Sin-eaters. This sounds like a phrase from a fantasy novel, not a spy thriller. The inclusion of this phrase is of course no accident. Robert Ludlum took Jason Bourne to a place of questioning the morality of what he has done. We love him because while he initially flees from it, he returns to try and expose the manipulation of the program. Cross is at that stage where he is neck-deep in manipulation and is told he has the “higher calling” of devouring the sin in the world (read: eliminating threats to the U.S.) by committing deadly and destructive acts (read: eating/becoming the sin). In large part this line is wasted. They don’t do much to get back to this inner turmoil that Cross clearly has. There are small bits of what could be larger conversations with Shearing about the science behind it all, but that is also waved off pretty quickly with the following dialogue; Shearing: “I just make meds. I design, I do research, I don’t make policy!” Cross: “Nah, you just load the gun”.
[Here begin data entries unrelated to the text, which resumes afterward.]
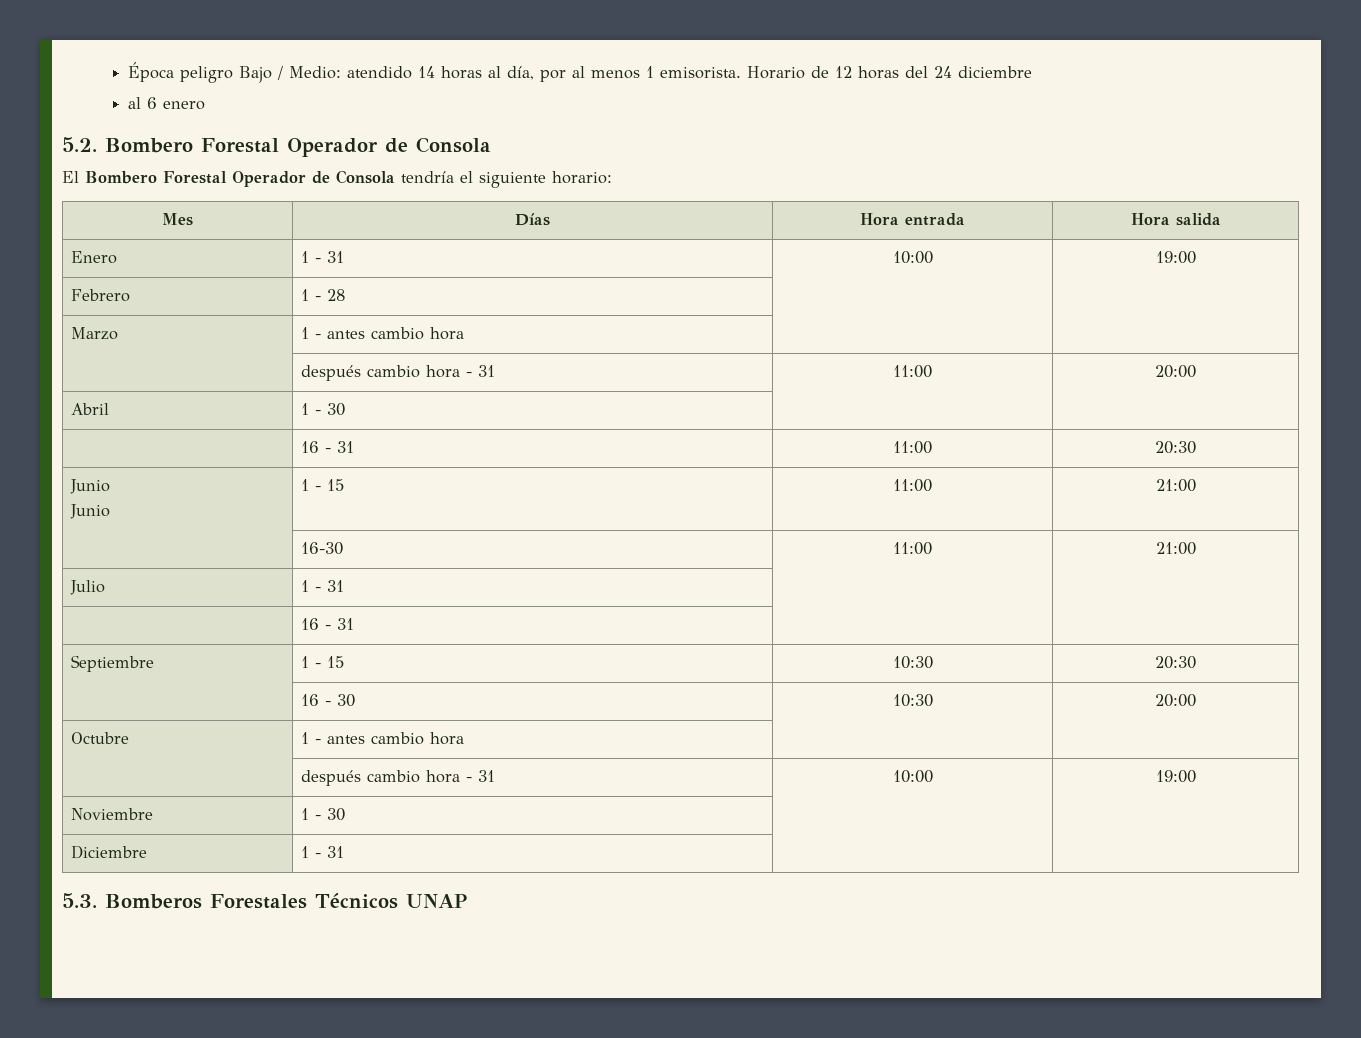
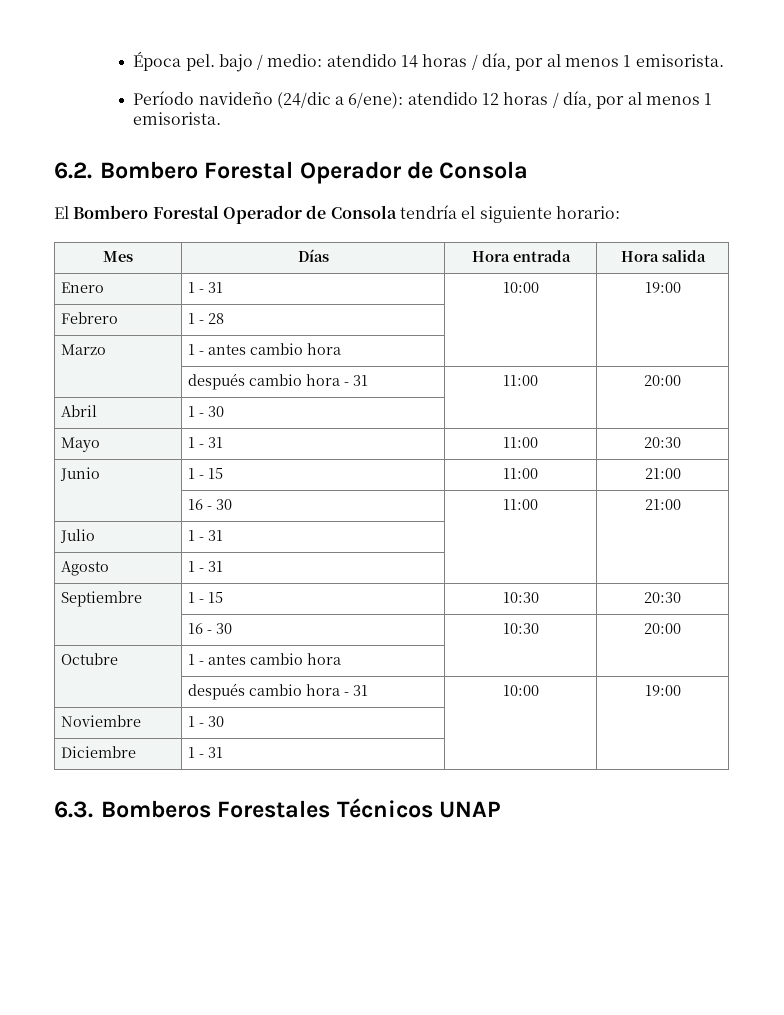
- Época peligro Bajo / Medio: atendido 14 horas al día, por al menos 1 emisorista. Horario de 12 horas del 24 diciembre
- al 6 enero
- 5.2. Bombero Forestal Operador de Consola
+ Época pel. bajo / medio: atendido 14 horas / día, por al menos 1 emisorista.
+ Período navideño (24/dic a 6/ene): atendido 12 horas / día, por al menos 1 emisorista.
+ 6.2. Bombero Forestal Operador de Consola
- | 16 - 31 | 11:00 | 20:30
- Junio
+ Mayo | 1 - 31 | 11:00 | 20:30
- | 16-30 | 11:00 | 21:00
+ | 16 - 30 | 11:00 | 21:00
- | 16 - 31 | |
+ Agosto | 1 - 31 | |
- 5.3. Bomberos Forestales Técnicos UNAP
+ 6.3. Bomberos Forestales Técnicos UNAP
This idea that these operatives are sin-eaters, then the complete demolition of the program due to its failures and potential for exposure, is quite telling of our own personal ability to make things right, to turn bad to good; to save ourselves. For Christians this allegory should immediately bring Jesus to mind. To call Jesus a “sin-eater” seems more than just a little sacrilege. But consider what Bryer meant by that; these agents were to literally absorb both the evil that their enemies had in mind, as well as the evil they had to inflict on them to stop them. On the cross, Jesus took on the sin of the world and did away with it (Heb. 9:26). He was able to remove sin from our path and become our source of eternal salvation (Heb. 5:9) without committing any sinful act himself. Spy stories such as the Bourne series, which highlight the need for evil to be vanquished, also highlight our inability to do so fully and to do so without implicating ourselves and joining in sin as well. Jesus is the answer to that inherent sense within us that sin must be dealt with. He is the truth and the life, and in him is no evil. We’re drawn to stories that operate on this need to deal with sin, let us also be drawn to the only one who can perfectly defeat sin.